Part 1: Unit Testing with testthat
Why Test?
Consider this scenario:
- You write
run_pca()and it works - A month later, you optimize
top_variable_features()for speed - You accidentally change the output format
-
run_pca()now silently returns wrong results - You don’t notice until you’ve submitted a paper using these improper results
- You cry a bit
Tests prevent this. They’re automated checks that verify your code still works in the way you intended after changes.
What Should Tests Protect?
In scientific software, the highest-value tests usually protect:
- Public contracts: returned classes, column names, file outputs, and error messages that users rely on
- Assumptions: dimensionality, valid parameter ranges, and meaningful edge cases
- Cross-interface behavior: multiple interfaces to the same core logic should produce consistent results
Avoid overfitting tests to incidental implementation details such as temporary variable names or the exact internal sequence of helper calls. Good tests make refactoring safer; brittle tests make refactoring harder.
A Note on Pointless Testing
Much like the American education system, pointless tests are a real detriment to proper code maintenance and software robustness.
Tests should be meaningful.
Before you add a test, ask:
- What public behavior or assumption am I protecting?
- Would this failure matter to a user or downstream interface?
- Will the check run in a clean environment with only declared dependencies?
- If the code changes, will these checks catch regressions that matter?
Setting Up testthat
Setting up test scaffolding for your package is super simple.
library(devtools)
library(usethis)
library(testthat)
# Initialize testthat infrastructure
use_testthat()This creates:
tests/
├── testthat/ # Your test files go here
└── testthat.R # Test runner scriptAnd adds to DESCRIPTION:
Writing Your First Test
# Create a test file for pca functions
use_test("pca")This creates tests/testthat/test-pca.R. Edit it:
# Tests for run_pca()
test_that("run_pca returns correct structure", {
data(example_se)
result <- run_pca(example_se, n_top = 50)
expect_type(result, "list")
expect_named(result, c("pca", "scores"))
expect_s3_class(result$pca, "prcomp")
expect_s3_class(result$scores, "data.frame")
})
test_that("run_pca scores contain sample metadata", {
data(example_se)
result <- run_pca(example_se, n_top = 50)
expect_true("treatment" %in% colnames(result$scores))
expect_true("sample_id" %in% colnames(result$scores))
expect_true("cell" %in% colnames(result$scores))
})
test_that("run_pca scores contain PC columns", {
data(example_se)
result <- run_pca(example_se, n_top = 50)
expect_true("PC1" %in% colnames(result$scores))
expect_true("PC2" %in% colnames(result$scores))
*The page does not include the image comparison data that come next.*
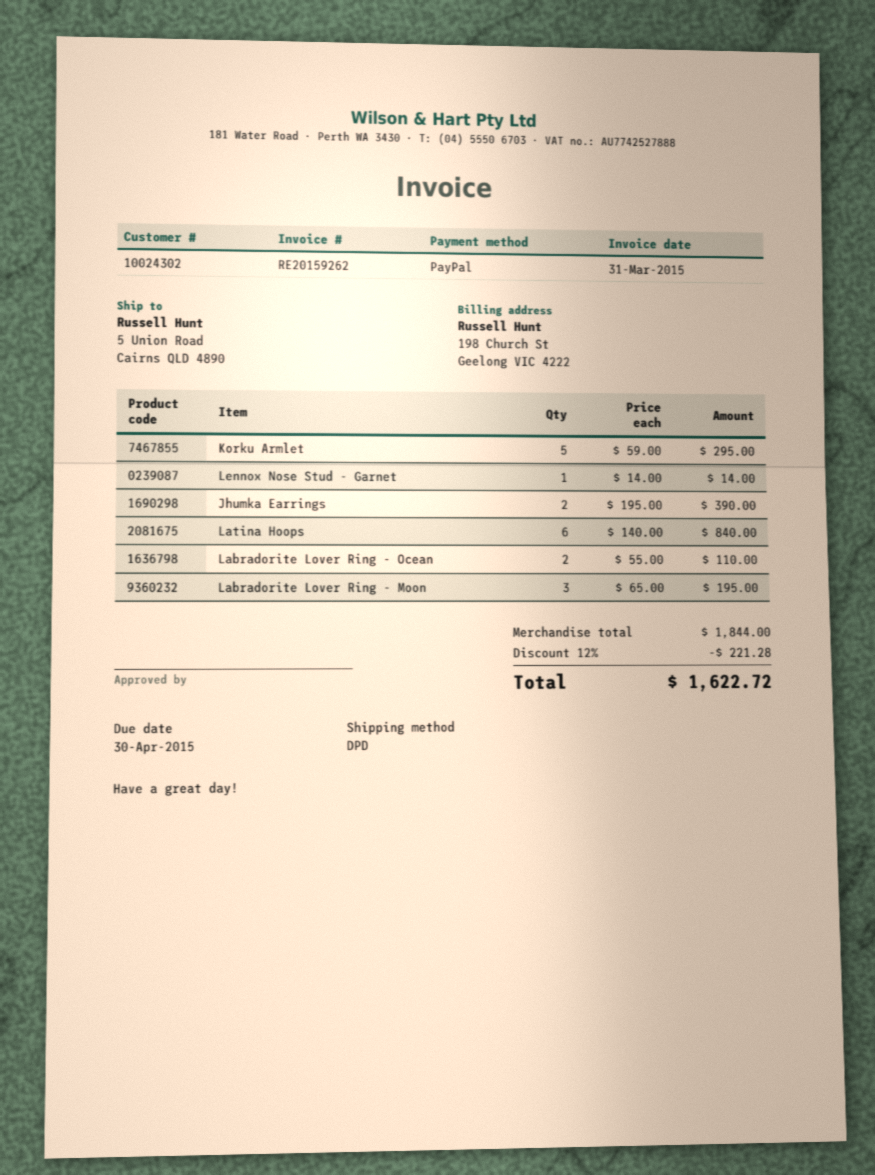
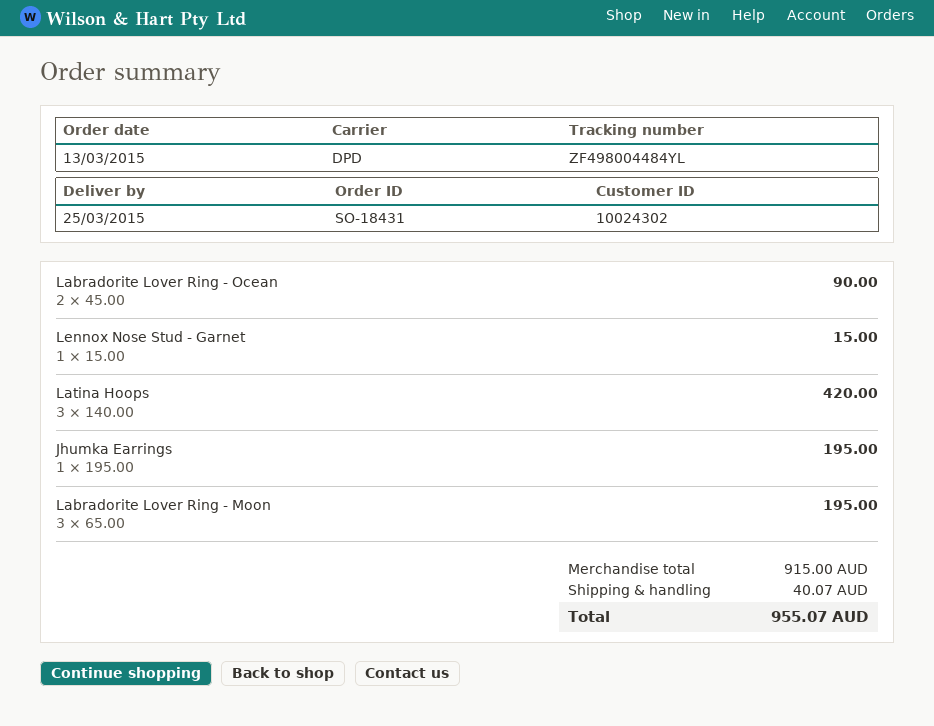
Korku Armlet: 5 x 59.00 = 295.00 -> none
Lennox Nose Stud - Garnet: 1 x 14.00 = 14.00 -> 1 x 15.00 = 15.00
Jhumka Earrings: 2 x 195.00 = 390.00 -> 1 x 195.00 = 195.00
Latina Hoops: 6 x 140.00 = 840.00 -> 3 x 140.00 = 420.00
Labradorite Lover Ring - Ocean: 2 x 55.00 = 110.00 -> 2 x 45.00 = 90.00
subtotal: 1844.00 -> 915.00
discount: 12% = 221.28 -> none
shipping: none -> 40.07
total: 1622.72 -> 955.07

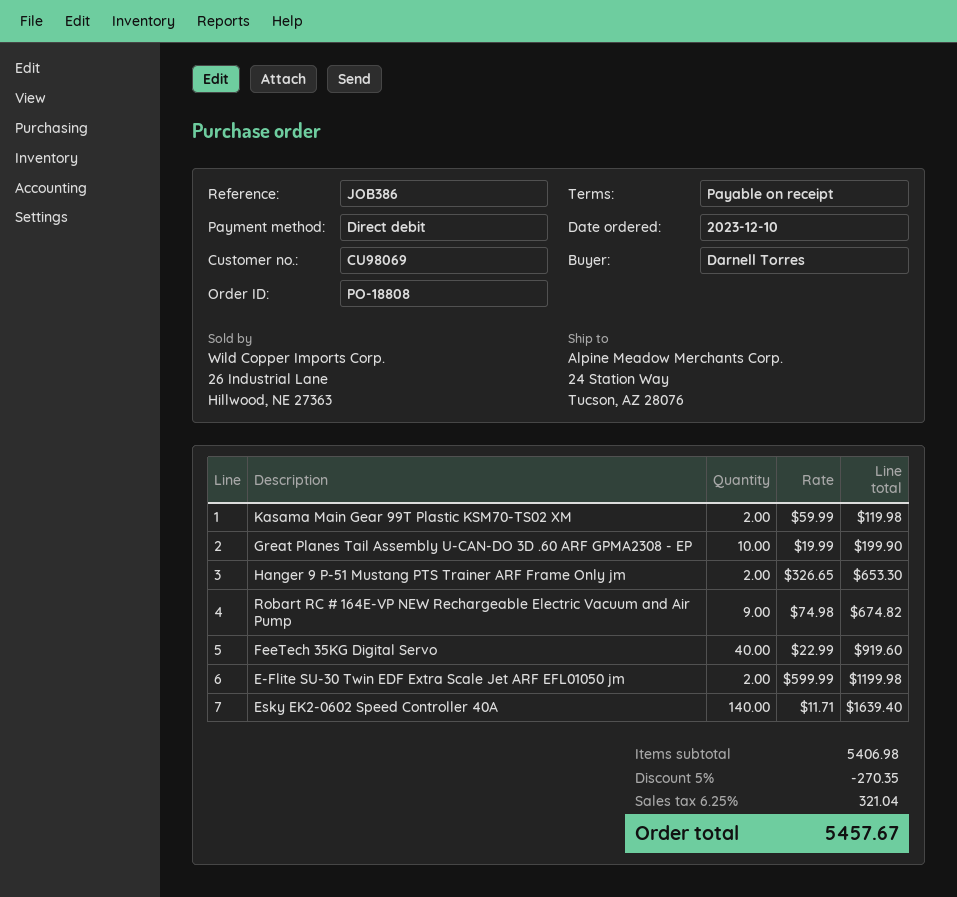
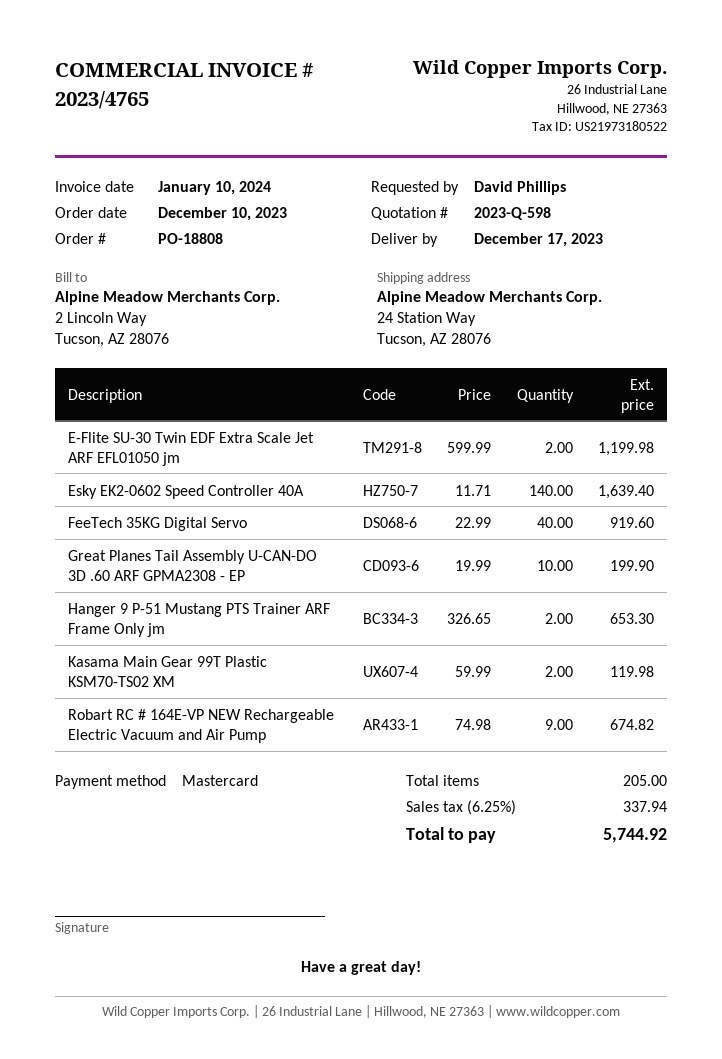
ordered by: Darnell Torres -> David Phillips
payment method: direct debit -> Mastercard
discount: 5% = 270.35 -> none
tax: 6.25% = 321.04 -> 6.25% = 337.94
total: 5457.67 -> 5744.92

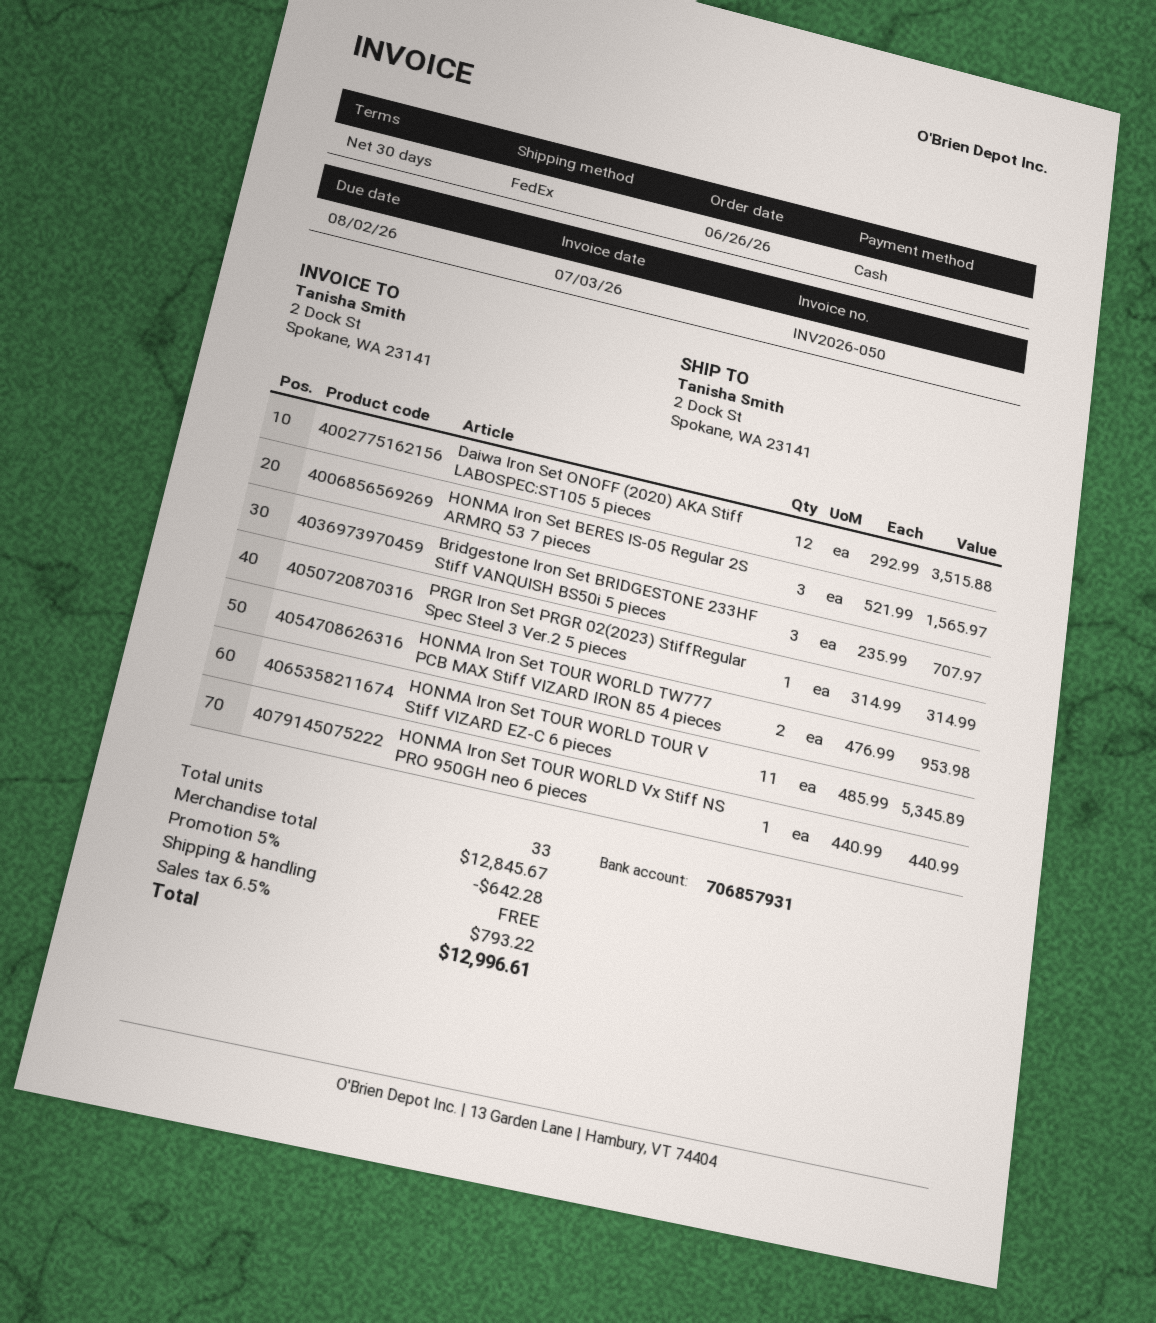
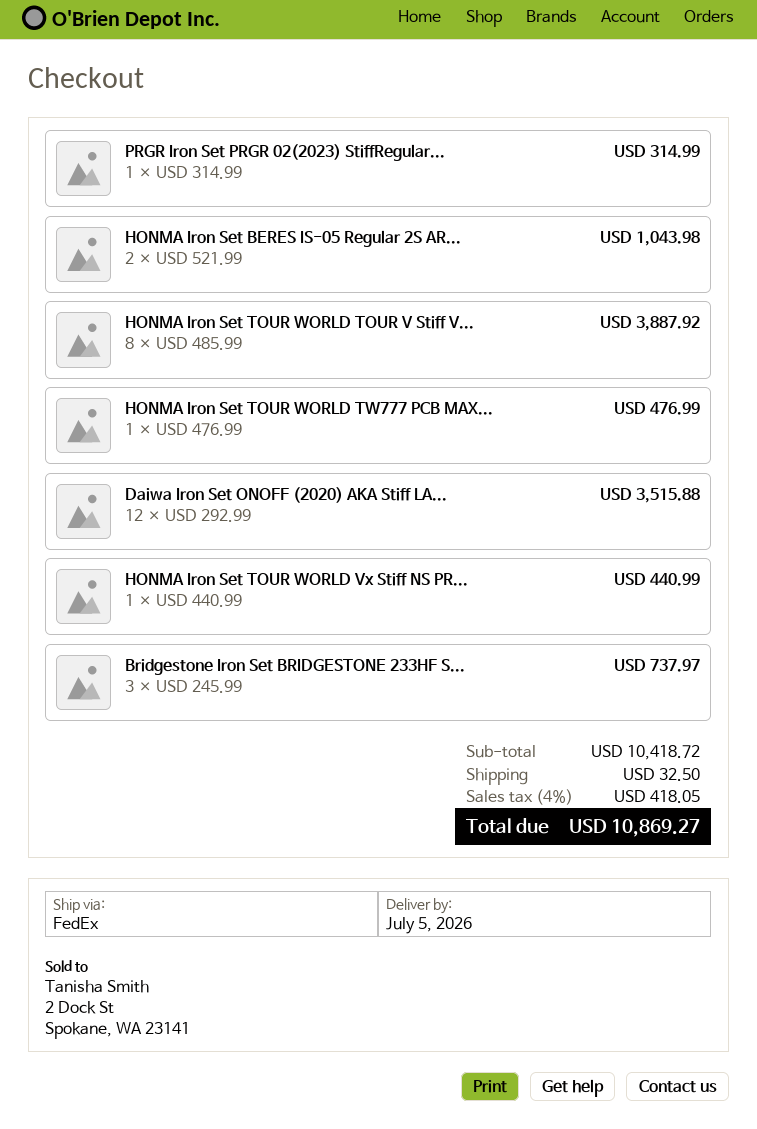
HONMA Iron Set BERES IS-05 Regular 2S ARMRQ 53 7 pieces: 3 x 521.99 = 1565.97 -> 2 x 521.99 = 1043.98
Bridgestone Iron Set BRIDGESTONE 233HF Stiff VANQUISH BS50i 5 pieces: 3 x 235.99 = 707.97 -> 3 x 245.99 = 737.97
HONMA Iron Set TOUR WORLD TW777 PCB MAX Stiff VIZARD IRON 85 4 pieces: 2 x 476.99 = 953.98 -> 1 x 476.99 = 476.99
HONMA Iron Set TOUR WORLD TOUR V Stiff VIZARD EZ-C 6 pieces: 11 x 485.99 = 5345.89 -> 8 x 485.99 = 3887.92
subtotal: 12845.67 -> 10418.72
discount: 5% = 642.28 -> none
shipping: 0.00 -> 32.50
tax: 6.5% = 793.22 -> 4% = 418.05
total: 12996.61 -> 10869.27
# n_samples = 8, so at most 8 PCs
n_samples <- ncol(example_se)
expect_true(paste0("PC", n_samples) %in% colnames(result$scores))
})
test_that("run_pca works with log_transform = FALSE", {
data(example_se)
result <- run_pca(example_se, n_top = 50, log_transform = FALSE)
expect_type(result, "list")
expect_s3_class(result$pca, "prcomp")
})
test_that("run_pca works with scale = FALSE", {
data(example_se)
result <- run_pca(example_se, n_top = 50, scale = FALSE)
expect_type(result, "list")
expect_s3_class(result$pca, "prcomp")
})
test_that("run_pca produces deterministic output", {
data(example_se)
result1 <- run_pca(example_se, n_top = 50)
result2 <- run_pca(example_se, n_top = 50)
expect_equal(result1$scores$PC1, result2$scores$PC1)
expect_equal(result1$scores$PC2, result2$scores$PC2)
})Test Structure: The Three A’s
Every test follows this pattern:
test_that("description of what we're testing", {
# ARRANGE - Set up data and conditions
data(example_se)
# ACT - Run the code being tested
result <- top_variable_features(example_se, n = 50)
# ASSERT - Check the results
expect_equal(nrow(result), 50)
})Running Tests
Actually running the tests is also simple.
# Run all tests
test()
# Run a specific test file
test_file("tests/testthat/test-pca.R")
# In RStudio: Ctrl+Shift+T
# devtools::check() will also run all tests in a package by defaultExpected output:
ℹ Testing ADS8192
✔ | F W S OK | Context
✔ | 6 | pca
══ Results ═════════════════════════════════════════════════════════════════
[ FAIL 0 | WARN 0 | SKIP 0 | PASS 6 ]Common testthat Expectations
testthat includes many ways to check for expected results from specific scenarios. You can also create custom expectations if needed, but the built-in ones cover most of the common cases. Some of the most common ones include:
# Common testthat expect_*() functions — reference
# Equality
expect_equal(x, y) # Equal with tolerance
expect_identical(x, y) # Exactly identical
# Types and classes
expect_type(x, "list") # Base R type
expect_s3_class(x, "data.frame") # S3 class
expect_s4_class(x, "SummarizedExperiment") # S4 class
# Logical
expect_true(x)
expect_false(x)
expect_null(x)
# Errors and warnings
expect_error(f(), "pattern") # Function errors with message
expect_warning(f(), "pattern") # Function warns with message
expect_message(f(), "pattern") # Function messages
# Comparisons
expect_gt(x, y) # x > y
expect_lt(x, y) # x < y
expect_gte(x, y) # x >= y
expect_lte(x, y) # x <= y
# Collections
expect_length(x, 5)
expect_named(x, c("a", "b"))
expect_contains(x, "value")
# Output
expect_output(print(x), "pattern")
expect_snapshot(x) # For complex output comparisonsTest-Driven Development (TDD)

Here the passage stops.